What this task involves:
Your answer must be the records below, given again exactly, with no pictures in it.

⁂

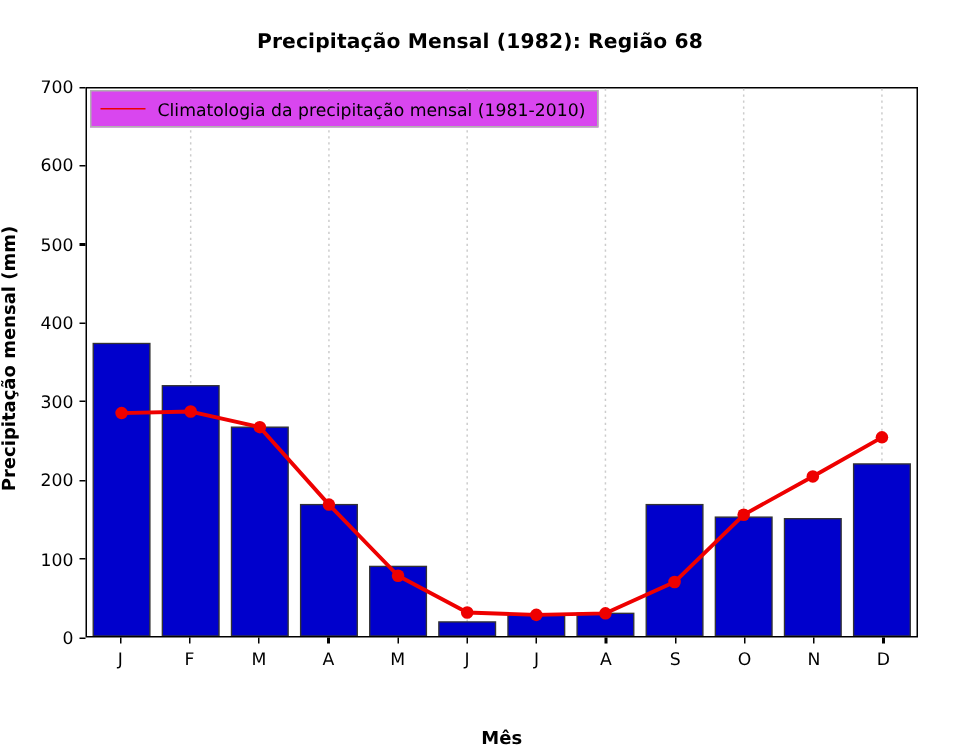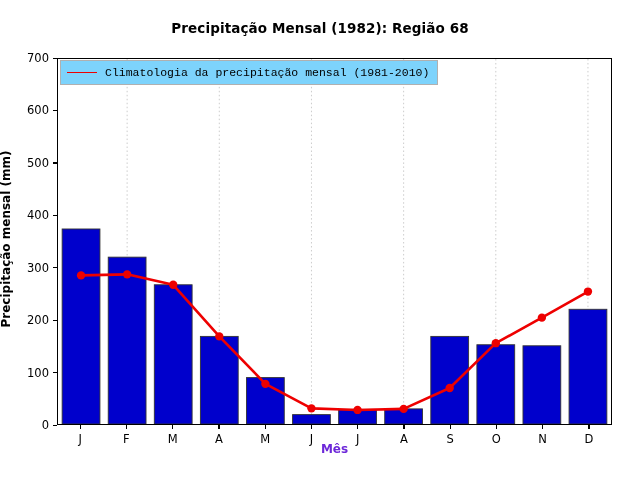--- a/index.html
+++ b/index.html
@@ -91,14 +91,13 @@
     left: 60px;
     top: 60px;
     border: 1px solid #b0b0b0;
-    background: #7dd3fc;
+    background: #d946ef;
     padding: 4px 8px 4px 6px;
     display: flex;
     align-items: center;
     gap: 8px;
     box-sizing: border-box;
     height: 25px;
-    font-family: Liberation Mono, monospace;
   }
   #legend-line-sample {
     display: block;

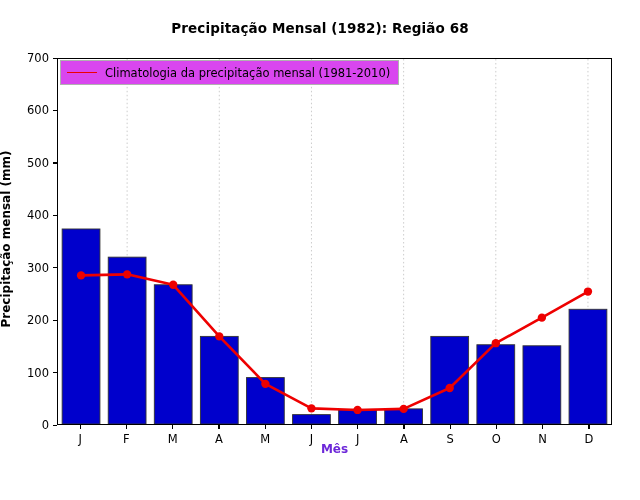--- a/index.html
+++ b/index.html
@@ -62,12 +62,12 @@
   #x-axis-label {
     position: absolute;
     left: 57px;
-    top: 442px;
+    top: 485px;
     width: 555px;
     text-align: center;
     font-size: 12px;
     font-weight: bold;
-    color: #6d28d9;
+    color: #000000;
   }
   .y-tick-label {
     position: absolute;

⁂

Problem solution:
--- a/index.html
+++ b/index.html
@@ -91,14 +91,13 @@
     left: 60px;
     top: 60px;
     border: 1px solid #b0b0b0;
-    background: #7dd3fc;
+    background: #d946ef;
     padding: 4px 8px 4px 6px;
     display: flex;
     align-items: center;
     gap: 8px;
     box-sizing: border-box;
     height: 25px;
-    font-family: Liberation Mono, monospace;
   }
   #legend-line-sample {
     display: block;

--- a/index.html
+++ b/index.html
@@ -62,12 +62,12 @@
   #x-axis-label {
     position: absolute;
     left: 57px;
-    top: 442px;
+    top: 485px;
     width: 555px;
     text-align: center;
     font-size: 12px;
     font-weight: bold;
-    color: #6d28d9;
+    color: #000000;
   }
   .y-tick-label {
     position: absolute;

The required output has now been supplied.